Autumn Head

[By Kate]

It doesn't seem a year ago since the last Autumn Head, my first ever race, when we witnessed a stunning sunrise that  I later used as inspiration for a poster (pictured) for our own club race in April; the Head of the Cam. I felt so honoured to be on the river to bear witness to such a beautiful morning. It was misty and the boats ahead were silhouetted against the warm sun. Now, a year on,  I feel so lucky to have a connection to the river and its wildlife; that I get to see it in its many different lights and seasons.


This year the Autumn Head was later in the year and later in the morning but the river magic was still there as ever. We had the first of Autumn's crispness in the air, a gentle light and a cold, choppy wind on our backs.

We only had a few boats on the river for the Autumn Head this year with some of our club off at the Amsterdam Marathon (they smashed it of course and we are super proud of them!).  Even without some of strongest, super-marathon-running-women, our Women's IM3 VIII (me included) won our division by 4 seconds!! Congratulations to Katie, Dawn and Evelyne on winning their first pots! 

We were a pretty hotch-potch crew, consisting  of CRC Women's 1st, 2nd and 3rd boats and had a few unnerving changes to the crew at the last minute. The row up seemed pretty lethargic as we lugged the boat to the start but Alison, our cox, was there with just the right words, reminding us to all pull our weight, to put in that extra effort and trust the rest of the crew to do the same. She made us work hard on the row to the start, pushing our muscles into racing mode.  We stepped up our game and I was reminded of the importance of a great cox who can gauge exactly what her crew need to hear.

There was the usual shuffling about at the start line with boats getting tangled in knots like a ball of wool. We managed to detangle ourselves, spin and pulled up at the bank. By this point our Men's VIII had already begun their race and were heading towards the boat houses, leaning into that strong wind. The Men’s crew had many newcomers, some racing for their first time or second only to the craziness of Bumps week. We saw them at the boathouse before they set off, one an old friend I have known since school. I had a flashback to those first race jitters, wondering if I would not have the energy to row the full course or worse, catch a crab. They finished second in their division. I am pretty sure they must all have caught the rowing bug by now. 

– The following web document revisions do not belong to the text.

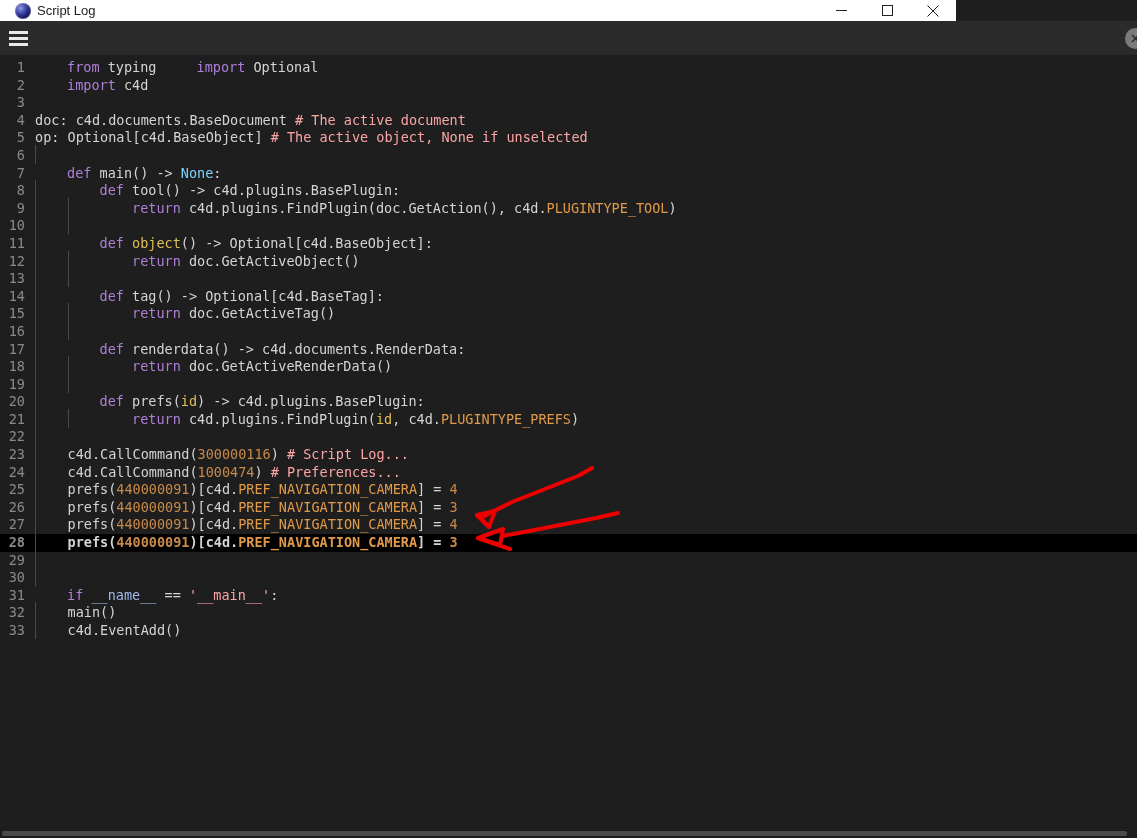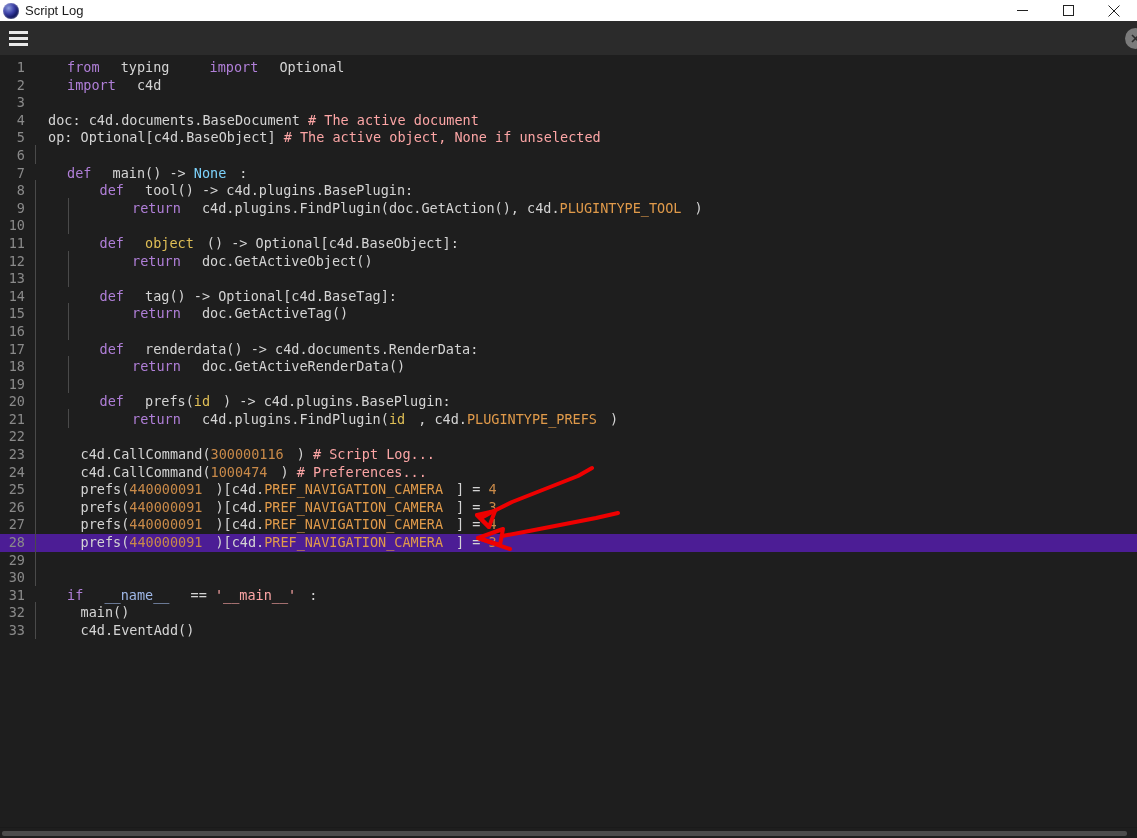"Script Log" #titlebar { padding-left: none -> 12px; width: 1137px -> 956px }
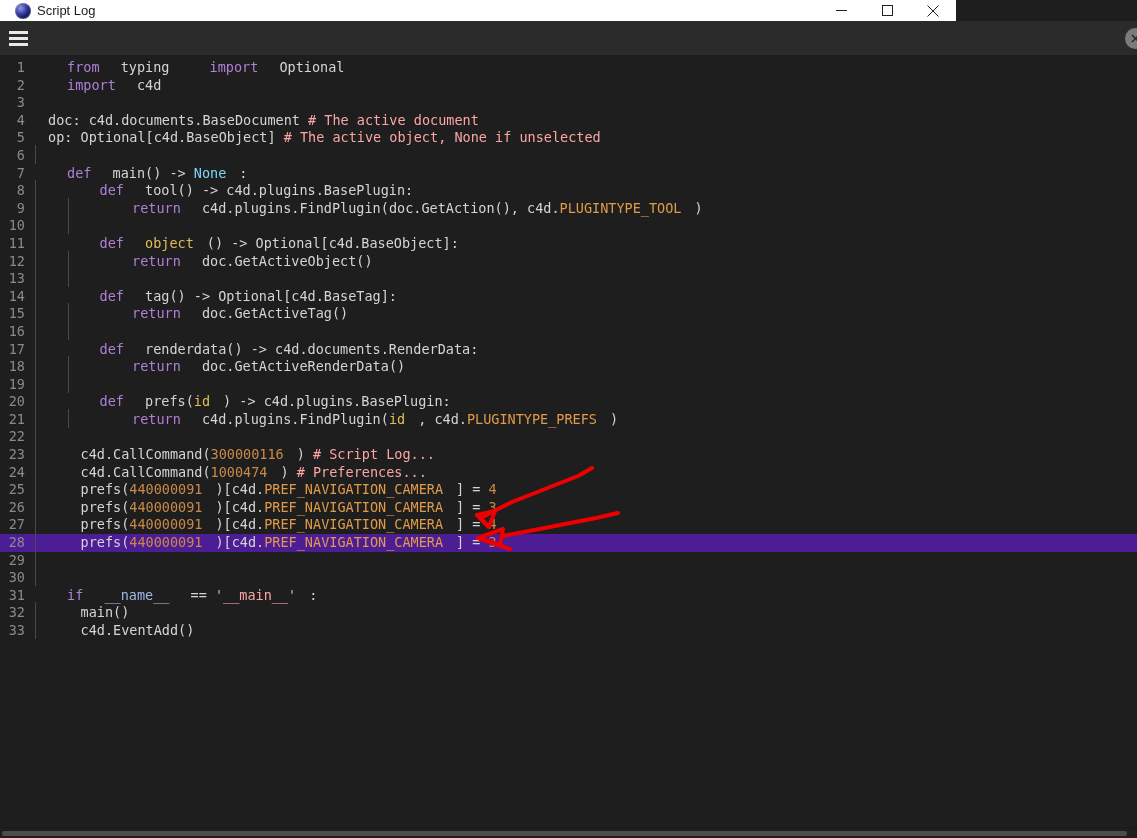"typing" .plain { margin-left: 13px -> none }
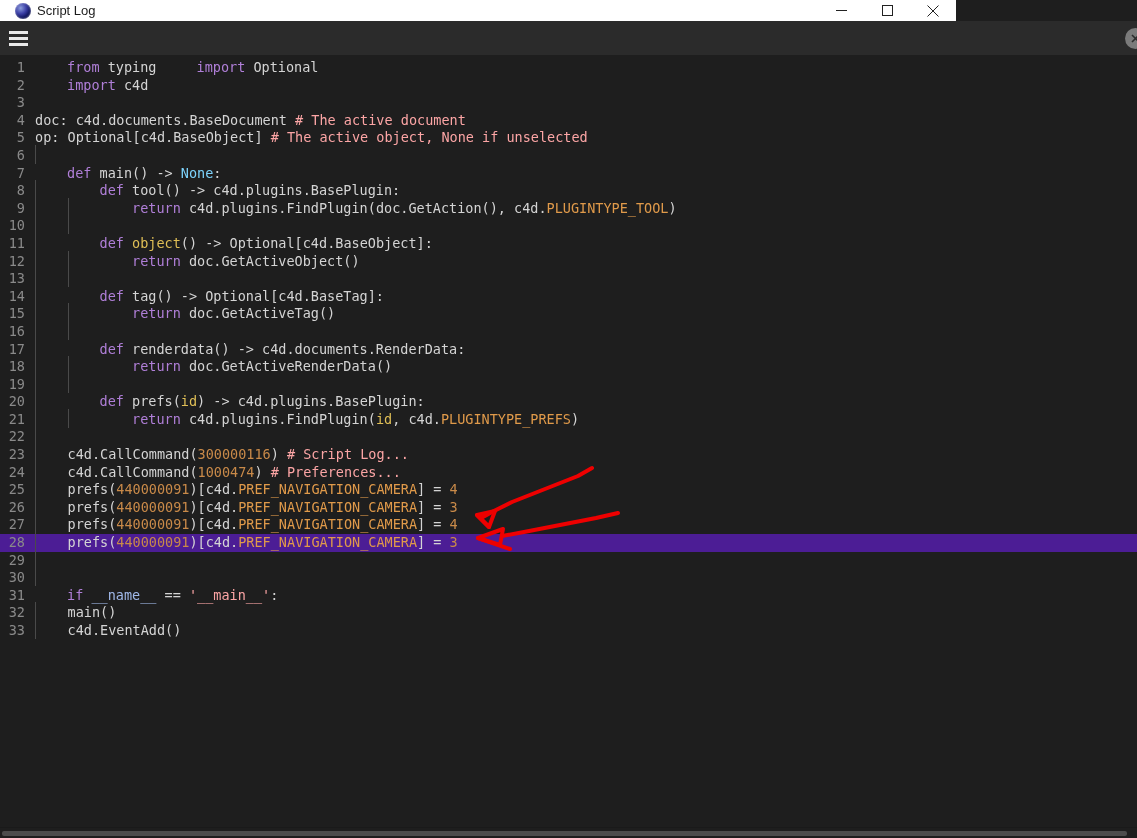"28" .line.current { background: #4c1d95 -> #000000; font-weight: none -> bold }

Gradually our Women's VIII approached the start with a steady build and the knowledge that it would soon be over. I found I still had those nerves and slight disbelief that I would make the full 2600m. But our race was a good one. We took tight corners and kept to a strong and steady rhythm, set by our stroke and new Women's Captain, Amelia. It felt calm and capable, building back up when we seemed to be waning. Needless to say, throughout the race our cox, Alison, continued to pull every last bit of strength from us, making all the right calls of encouragement and discipline. She's a great cox.

Our third boat in the Autumn Head was our Women's IM3 VI. Three of the crew had already rowed in our VIII after generously subbing in for missing crew members, so had a tough job to muster the strength for a second solid row. The fourth crew member was the wonderful Naz, who stepped in from a different club altogether. They had a tough row, finishing last in their category, not true to their usual form.

For CRC, this was a positive start to the winter season. Our Men’s Captains, Simon and William have done a fantastic job bringing in more men to the club this season. We have some very promising rowers who are keen and able; a real plus for the club. The Women's crews continue to go from strength to strength with regular land training sessions and frequent outings. Now with November approaching fast, we've had an email from our Captains planning for the winter league and racing season. I'm excited to think of the months ahead of cold, icy mornings, training on the river. Whenever I tell people who don't row that I row, they always ask about early starts and winter outings, thinking these must be the downside of rowing. But it's at these times where the river really comes into its own and you feel part of a secret club who know winter’s true beauty. On these coming frosty mornings, when the streets are quiet and most people are still tucked up in their warm homes there's a lively buzz down at the river. And all around, the sound of blades chopping through the cold water. I love it. Roll on November.